Black Lives Matter. Please consider donating to Campaign Zero's mission of ending police violence in America.
https://www.joincampaignzero.org

Sunburst diagram Flexible end to path?

Hi there,

I’m trying to plot a break down of purchases by Category. The categories are hierarchical, but sometimes the categories max out at level 1, other times at 2 etc…

Unfortunately i get these ‘NULL’ leaves that are kind of ugly

Tried replacing the ‘NULL’ string with NaN (code below)

import plotly.express as px
import numpy as np 

px.sunburst(df#.replace(to_replace ='Null', value =  np.NaN)
            , path = ['google_category_level_1_name'
                        ,'google_category_level_2_name'
                      ,'google_category_level_3_name'
                      ,'google_category_level_4_name'
                      ]
            , values = 'buyer'
           , title = f'{description}: User purchase category'
            ,branchvalues = 'remainder'
           ,width = 1100
           ,height = 1100)

I keep getting this error: 'Non-leaves rows are not permitted in the dataframe \n

is there a way to simply stop interpreting the path once the NULL is reached?

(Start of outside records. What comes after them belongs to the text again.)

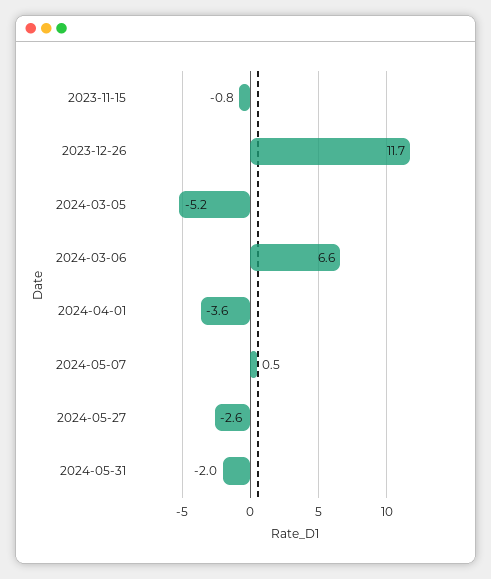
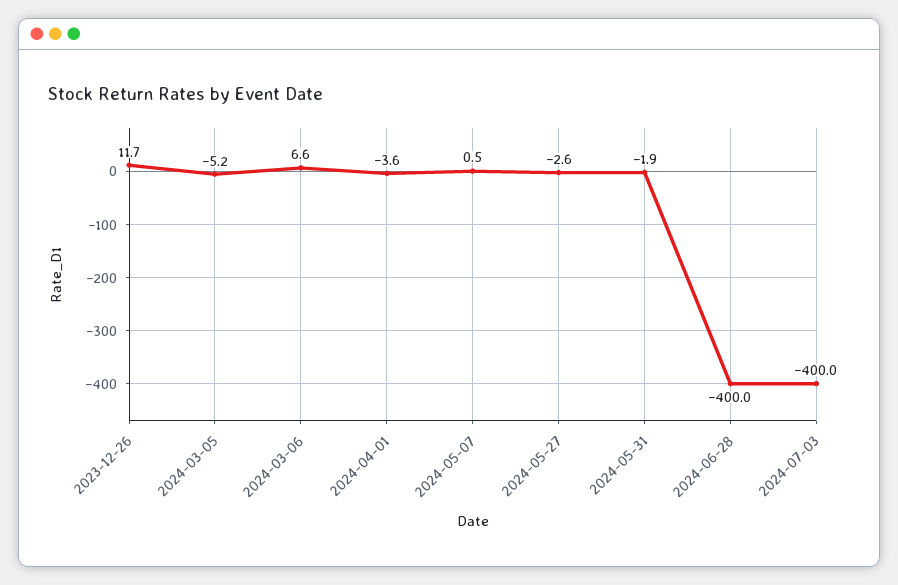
2023-11-15: -0.8 -> none
2024-05-31: -2 -> -1.9
2024-06-28: none -> -400
2024-07-03: none -> -400

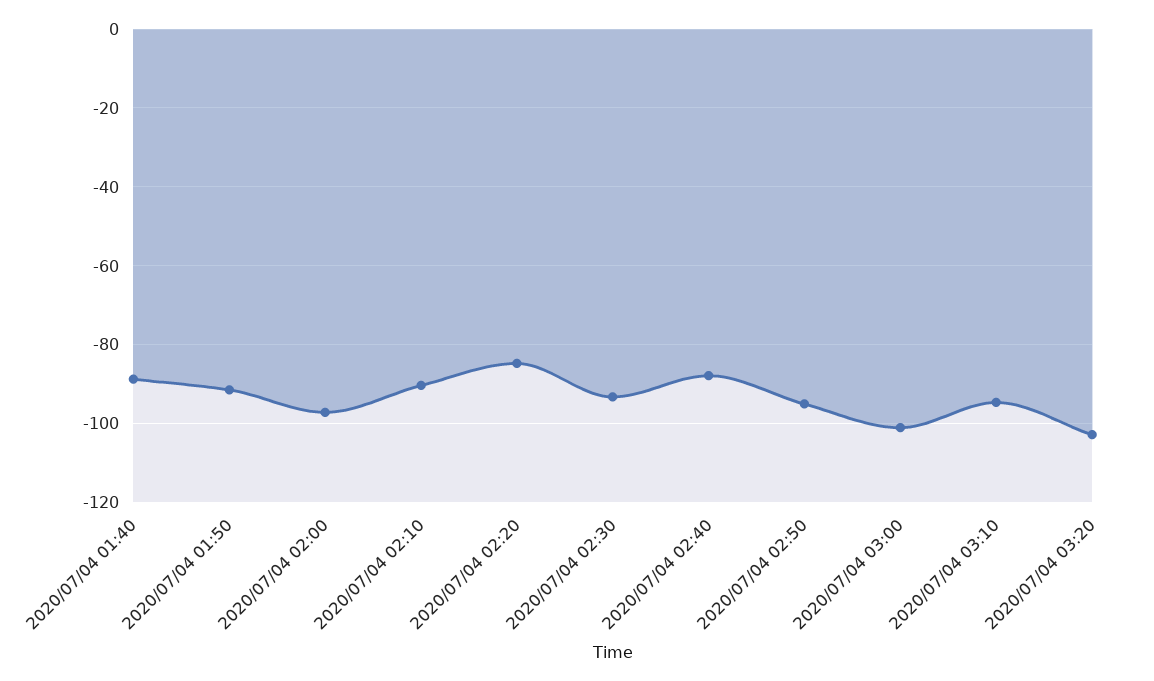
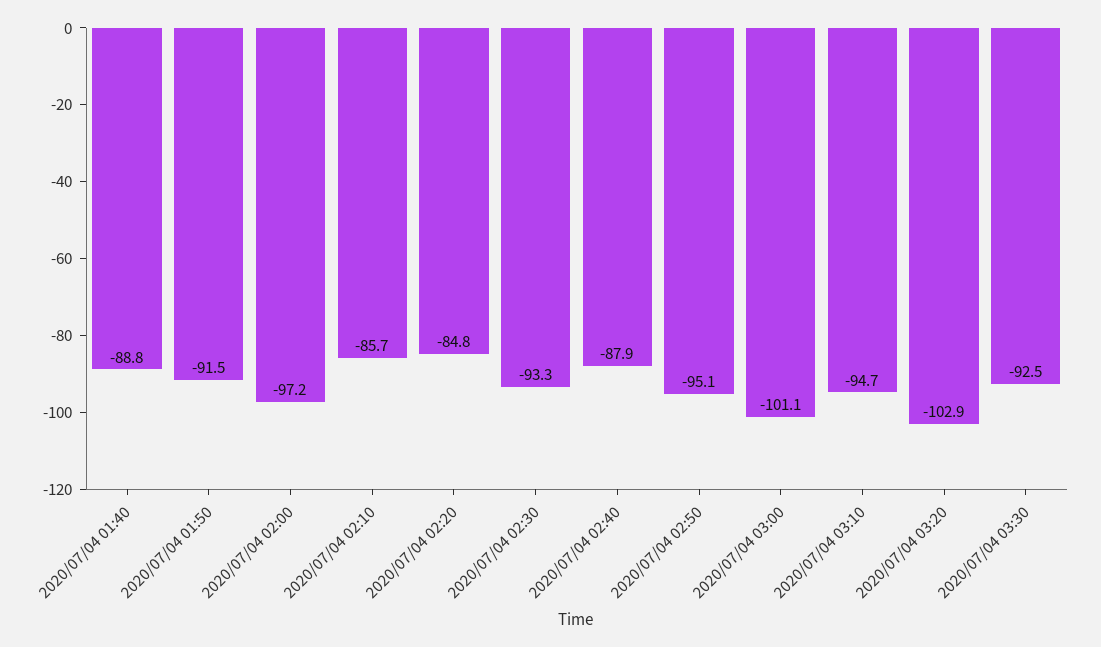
2020/07/04 02:10: -90 -> -85.7
2020/07/04 03:30: none -> -92.5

Hi @s3b4z welcome to the forum! Could you share a standalone code (ideally with dummy data or sharing your dataset) reproducing the problem? Did you also take a look at the doc example on sunburst with path and missing values? The parents of None entries must be a leaf, i.e. it cannot have other children than None. Also, I think that branchvalues should be total when using the path argument.

Hi there,

Thanks, that doc link was helpful. I thought my situation is a bit unique in that the hierarchy is not always the same amount of levels. However, when i tried making an example with dummy data I wound up solving the problem :slight_smile:

just to close the loop here’s the code

import pandas as pd
l1 = ["produce", "produce", "produce", "produce", "pantry", "pantry", "pantry", "pantry", "pantry", "ice"]
l2 = ["fruit", "fruit", "vegetable", "vegetable", "canned goods","bread", "canned goods", "baking goods", "baking goods", None]
l3 = ["apple", "banana", "tomato", "potato", "soup",None, "Beans", "flour", "active yeast", None]
l4 = ["Fuji", None, None, "idaho", "tomato",None, "black", "bleached white", None, None]
sales = [1, 3, 2, 4, 1, 2, 2, 1, 4, 1]
df = pd.DataFrame(
   dict(l1=l1, l2=l2, l3=l3,l4=l4,  sales=sales)
)
print(df)
fig = px.sunburst(df, path=['l1', 'l2', 'l3','l4'], values='sales')
fig.show()

image

It seems that None can be used to signal the end of the hierarchy (as long as there’s at least one non-None child). so the issue must be somewhere in my data-set.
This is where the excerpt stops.